All plots, code, and data can be found online in our public repository https://github.com/SNIPRS/hamiltonian. All code was written in Python. Our results were obtained partly with computing resources in the Cedar cluster of Compute Canada. Specifically, our code was run on an Intel(R) Xeon(R) E5-2683 v4 CPU at 2.10 GHz, utilizing 48 cores, up to 12GBs of RAM, and running Gentoo Linux 2.6. For the Heisenberg Hamiltonians, our results were obtained using 12 cores of an Intel(R) Core(TM) i5-12600K CPU at 3.6 GHz running Ubuntu 20.04.4 and up to 32GBs of RAM.

Discussion

In this paper, we have considered the problem of designing efficient quantum circuits for exponential of Hamiltonians that can be expressed as sum of Paulis. In contrast with most previous approaches, we synthesize circuit for a sum of exponentiated commuting Paulis, rather than concatenate circuits for each exponentiated Pauli. These resulting circuits are observed, for some parameter combinations, to require far fewer non-Clifford operations than the standard circuits. We therefore propose an algorithm for greedily compiling a Trotter or qDRIFT simulation into a sequence of such simulations and observe that when multiple rotations are grouped we see at fixed error that a factor of roughly 1.8−3.2 fewer rotations are needed to simulate 6 and 4-qubit Heisenberg models, LiH, H2. Also, for simulation protocols like qDRIFT, it is possible to achieve a better performance, in the sense that the error accumulated per iteration is less if we sample multiple commuting Paulis. The overall non-Clifford gate cost of the entire protocol is also less.

There are a number of interesting avenues that are revealed by this work.

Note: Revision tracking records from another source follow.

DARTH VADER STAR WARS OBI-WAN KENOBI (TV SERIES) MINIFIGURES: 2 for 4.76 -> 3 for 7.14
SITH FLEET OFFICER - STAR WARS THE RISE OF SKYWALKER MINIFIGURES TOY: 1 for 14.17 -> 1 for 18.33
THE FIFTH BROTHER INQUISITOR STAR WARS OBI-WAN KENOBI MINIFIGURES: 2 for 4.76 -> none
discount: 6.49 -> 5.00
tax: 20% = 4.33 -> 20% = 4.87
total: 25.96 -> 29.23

The first is that a more complete set of rules for compiling Hamiltonian terms into sets that can be easily exponentiated reveals the potential for more efficient simulation compilation of Hamiltonians. These replacement rules, once identified, can be used inside a more systematic Hamiltonian compiler package that would allow more substantial optimizations of the Hamiltonian for the given simulation method. This raises a second issue, while in this work we focus on the case of optimizing Trotter and related simulation methods, similar considerations could be performed for optimizing the prepare and select circuits used in LCU/qubitization simulation algorithms. Such procedures are harder to optimize as the simulation algorithm does not factorize as nicely into independent simulations; however, the importance of these simulation methods makes the development of compilation strategies essential.

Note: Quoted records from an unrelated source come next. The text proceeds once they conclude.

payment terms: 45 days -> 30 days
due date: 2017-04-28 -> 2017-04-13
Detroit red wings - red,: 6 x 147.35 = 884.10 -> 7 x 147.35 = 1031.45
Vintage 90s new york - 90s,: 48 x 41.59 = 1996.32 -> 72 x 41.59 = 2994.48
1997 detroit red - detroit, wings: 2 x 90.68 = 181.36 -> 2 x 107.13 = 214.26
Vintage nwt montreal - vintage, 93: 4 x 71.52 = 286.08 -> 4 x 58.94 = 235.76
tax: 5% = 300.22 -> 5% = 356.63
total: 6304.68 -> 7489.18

Finally, an important avenue hinted at by this work is the possibility that approximate unitary synthesis methods can be combined with quantum simulation routines to further reduce the cost. If fermionic swaps are used, for example, simulation reduces to implementing a series of 4-local Hamiltonians and optimal circuits can be in principle constructed for such Hamiltonians using existing approaches. The computational overheads required for optimal (approximate) synthesis of these unitaries makes this a daunting task; however, if a sufficient lexicon of cheap unitaries are found for such simulation then it will not only lead to lower costs for quantum simulation using Trotter/qDRIFT: it will also unify Hamiltonian compilation with circuit synthesis into a single conceptual framework.